Introduction / mission

Provide major contributions to photonic integration and the associated applications with a particular focus on indium phosphide technology.

Highlighted phrase

Harnessing the efficiency, precision and speed of light in a photonic chip

Organisational profile

Photonics is a rapidly growing field where the total market volume is comparable to the market of electronics, and growing even faster. Whereas integrated circuits are already dominant technologies in the field of electronics, photonic integration is still taking off. It is a critical enabler for the modern internet and is poised to enable new forms of sensing and imaging. The Photonics Integration (PhI) group performs leading edge research into indium phosphide semiconductor based technology for photonic integration and its applications. This develops along three research lines listed below ('read more') and involves a number of national and international research projects. Our group offers opportunities for Master and PhD students to do leading-edge research on advanced photonic ICs and technology, and to prepare for a job in a variety of high-tech companies that use photonics, semiconductor technologies, and/or photonic integrated circuits in their products. You might even think to start your own business in this rapidly growing field. 

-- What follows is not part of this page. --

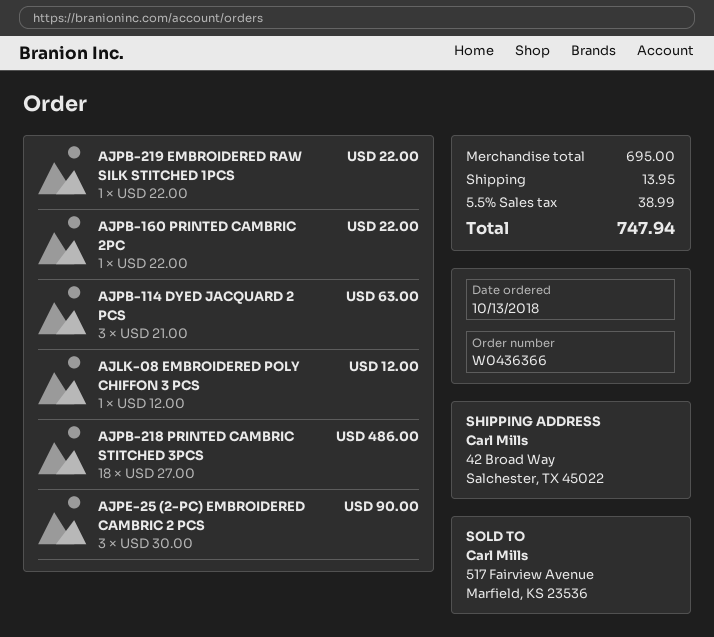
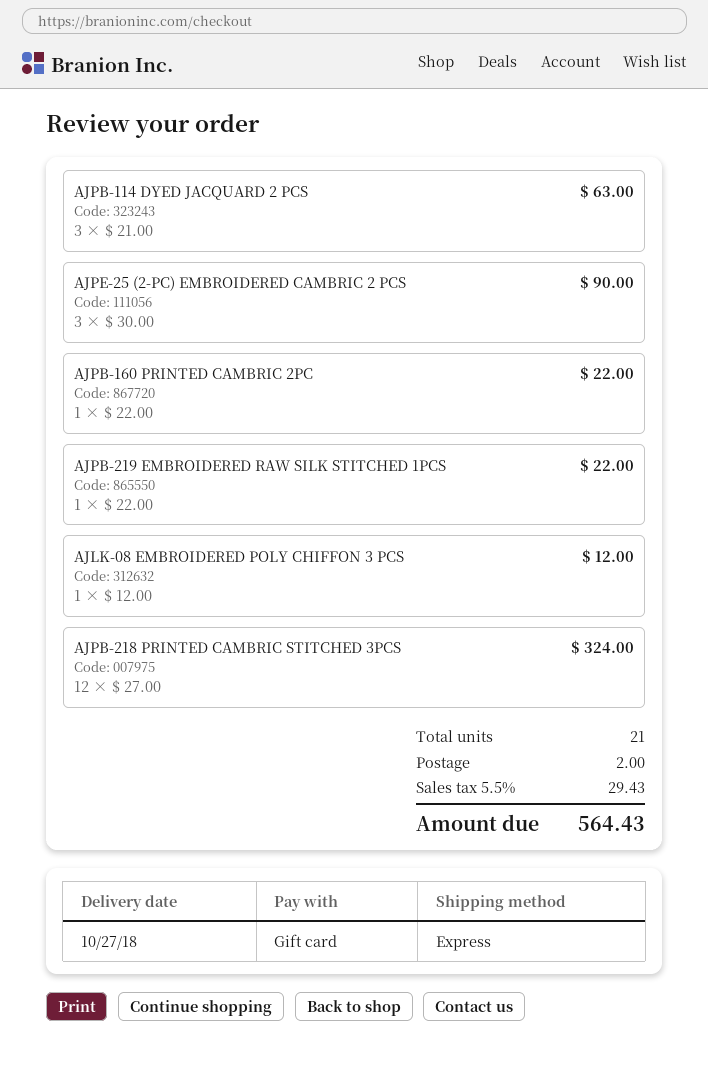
AJPB-218 PRINTED CAMBRIC STITCHED 3PCS: 18 x 27.00 = 486.00 -> 12 x 27.00 = 324.00
shipping: 13.95 -> 2.00
tax: 5.5% = 38.99 -> 5.5% = 29.43
total: 747.94 -> 564.43

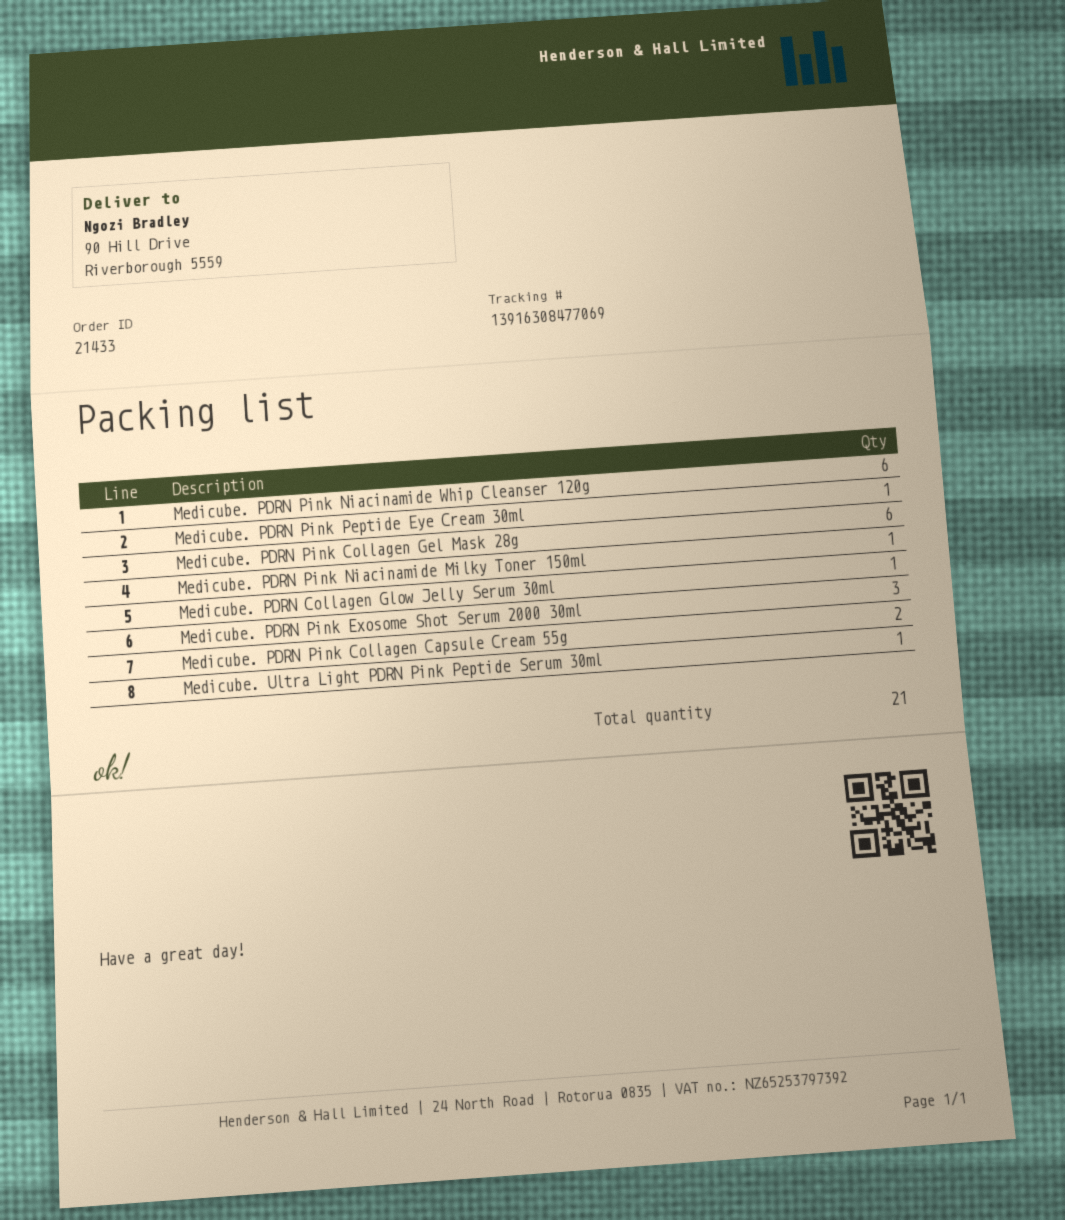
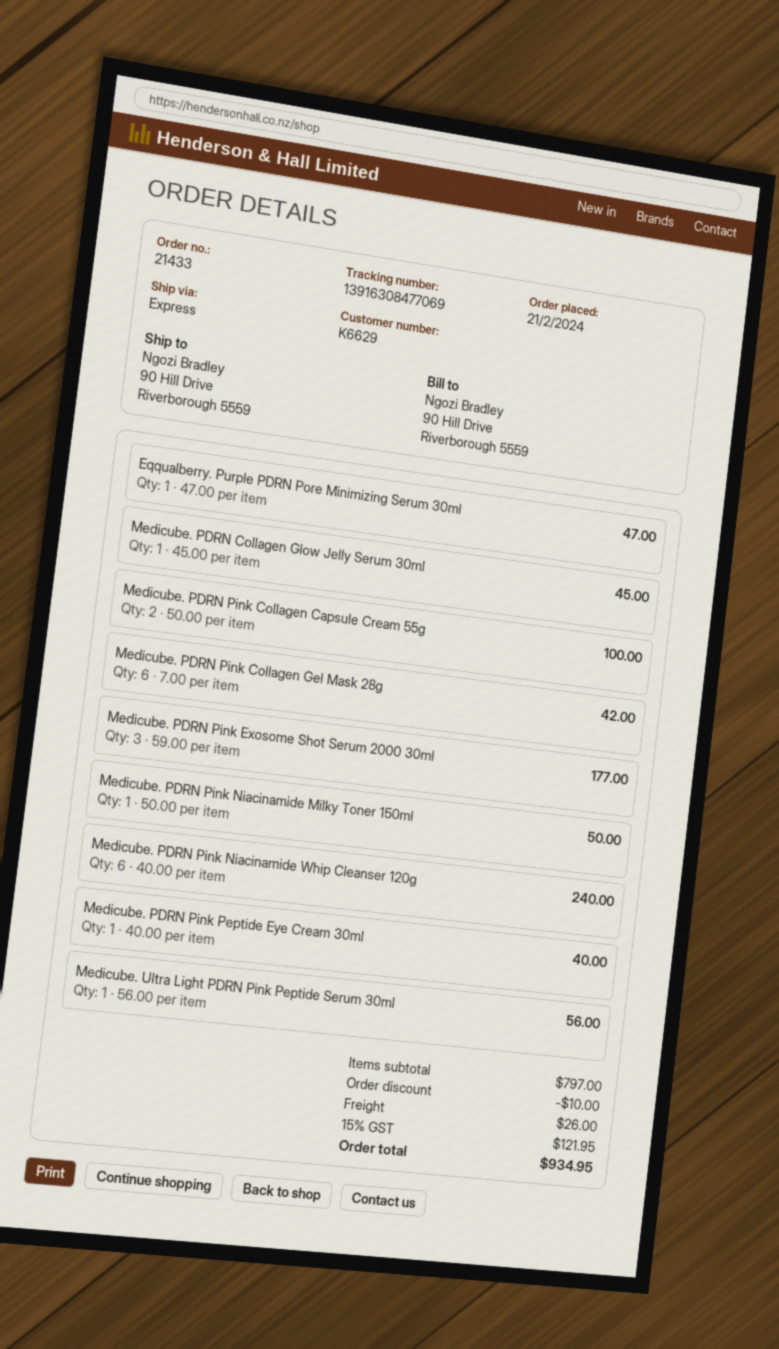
Eqqualberry. Purple PDRN Pore Minimizing Serum 30ml: none -> 1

The Photonics Integration research develops along three research lines: 

  • Monolithic integration of indium phosphide photonic devices. We have pioneered the generic integration methodology for InP integrated photonics. This approach enables new building blocks to be continuously added to a highly advanced integration platform with seamless integration of lasers with amplifiers, filters, modulators, detectors and more. 

  • Heterogeneous and hybrid integration platforms combining indium phosphide circuits with silicon technology, high-speed electronics and low-loss dielectric waveguide technologies. These platforms enable research into new methods of scaling and assembly.

  • Nanophotonic integration using the indium phosphide membrane on a silicon platform. This enables the miniaturisation of photonic devices, and the seamless combination of high confinement photonics, sub-wavelength engineering, lasers and amplifiers.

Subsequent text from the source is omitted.